Spatial models can be effective as complex routes into memory. Building digital models together with a witness – concentrating sometimes on the most mundane of elements such as the size and location of rooms, windows, doors, and objects – and positioning the witness within this virtual environment, can lead to fragments of recollection previously obscured by violence and trauma.

Beyond the recounting of visual memories, these processes can draw on latent sensory memories of sound, smell and touch – for instance, the identifying of familiar recurring sounds and their resonances can help establish the size of a room. The model becomes a stage, on which memories can be accessed and performed.

In a manner that echoes the IMAGE-DATA COMPLEX, these fragments of memory are vital for their relations to one another, corroborating and accruing within a model that gradually takes shape. Such models are not quite evidence, nor simply testimony; rather they bring together these distinct functions.
Woodcut outlining the abbey memory system of the Dominican Johann Horst von Romberch in his Congestorium artificiose memorie from 1533. Depicted are sets of objects to be memorized in the courtyard, library, and chapel of the abbey.
An important reference point in Forensic Architecture’s work is the group of medieval mnemonic techniques known as ‘the art of memory’. Made famous by the rhetoricians and orators of antiquity such as Cicero and Quintilian, it advised orators tasked with remembering long and complex speeches to commit the spatial arrangement of known buildings to their memory or to construct new ones mentally.

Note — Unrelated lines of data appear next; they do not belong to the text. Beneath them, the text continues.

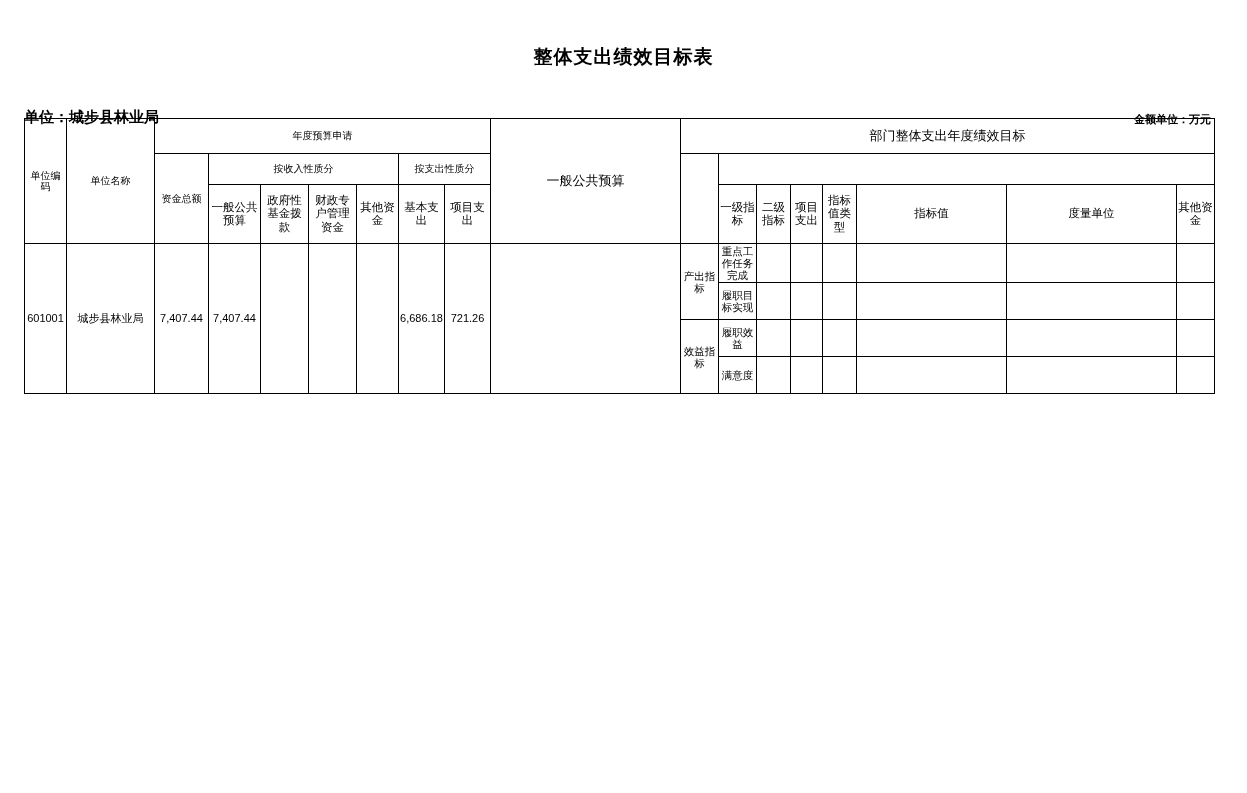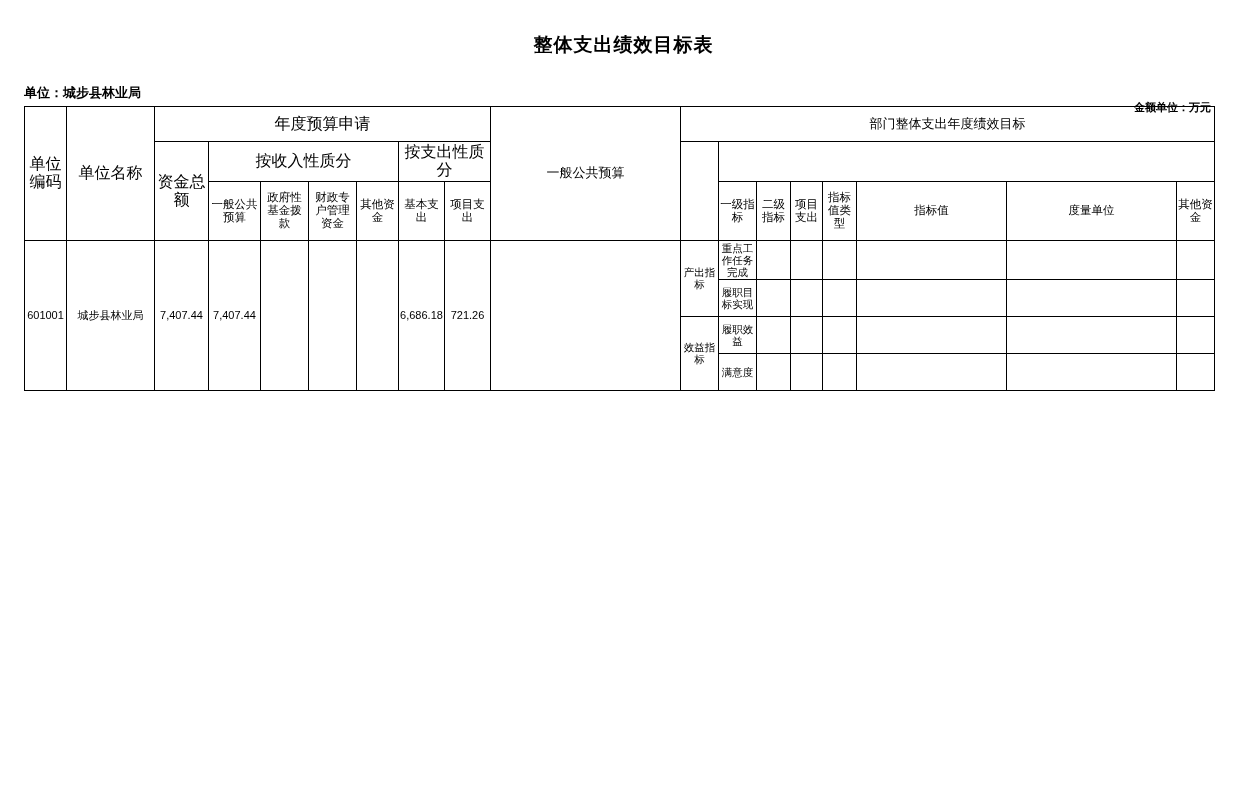--- a/index.html
+++ b/index.html
@@ -19,33 +19,33 @@
     width: 1247px;
     height: 793px;
     position: relative;
     box-sizing: border-box;
   }
   .doc-title {
     text-align: center;
     font-size: 19px;
     font-weight: bold;
     letter-spacing: 1px;
-    padding-top: 32px;
+    padding-top: 44px;
     font-family: "Liberation Sans", sans-serif;
   }
   .meta-row {
     position: relative;
     margin: 22px 24px 6px 24px;
     height: 20px;
   }
   .meta-left {
     position: absolute;
     left: 0;
-    top: 4px;
-    font-size: 13px;
+    top: 16px;
+    font-size: 15px;
     font-weight: bold;
     font-family: Liberation Mono, monospace;
   }
   .meta-right {
     position: absolute;
     right: 12px;
     top: 20px;
     font-size: 11px;
     font-weight: bold;
   }
@@ -59,21 +59,21 @@
     border: 1px solid #000000;
     text-align: center;
     vertical-align: middle;
     font-weight: normal;
     padding: 1px 1px;
     line-height: 1.15;
     word-wrap: break-word;
     overflow: hidden;
   }
   .hdr {
-    font-size: 16px;
+    font-size: 10px;
     font-weight: bold;
   }
   .hdr-sm {
     font-size: 11.5px;
     font-weight: bold;
   }
   .hdr-big {
     font-size: 13px;
     font-weight: bold;
     margin-top: 36px;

Every room was to be furnished with objects relating to the issues that the speaker needed to bring up. In delivering the speech, the orators would imagine themselves walking through the building and in this way recall different issues and ideas. The same building could be used for different speeches. All that was necessary was to remove one set of objects and bring in new ones, then ‘walk’ through again – although this technique could pose problems, as objects would reappear in the context of wrong speeches, haunting the building or specific rooms within it.

Exemplifying the Israeli military strategy known as ‘knock on the roof’, in the early hours of 9 January 2009, an anti-tank missile was fired at the Salha family home in Beit Lahiya, Northern Gaza. It shook the building. This supported Israel’s claim that it was providing adequate warning to civilians of an imminent attack. Three minutes later a bomb struck and destroyed the house. Six people were killed, all women and children.
On 28 August 2013, Forensic Architecture interviewed two of the surviving members of the Salha family in Gaza by satellite link. Together they constructed a 3D model of their home, piecing together the events of that night, and constructing a timeline of their movements after the first missile hit.
The investigation formed part of the UN Special Rapporteur for Counter Terrorism and Human Rights report to the UN General Assembly.

A witness, who preferred to remain anonymous, sought to deliver testimony regarding a drone strike on her house in Mir Ali, North Waziristan on 4 October 2010. Some of the details of the strike however, were obscured from her memory. Working with The European Center for Constitutional and Human Rights (ECCHR) Forensic Architecture helped the witness build a digital model of her house, furnishing it with all the elements she could recollect – doors, windows, rooms, furniture, utensils, and other objects.
A significant element for the witness was a fan. During the modelling process, she returned to it again and again. She seemed uneasy about it, repeatedly adjusting its location. Initially, she placed it as a ceiling-mounted ventilator. Later, she asked to place it as a freestanding fan inside the room. A few moments later, she again shifted its location, taking it outside and placing it within a small courtyard. When ‘walking’ through the model in the digital aftermath of the strike, she recalled that she had found human flesh on the fan’s blades.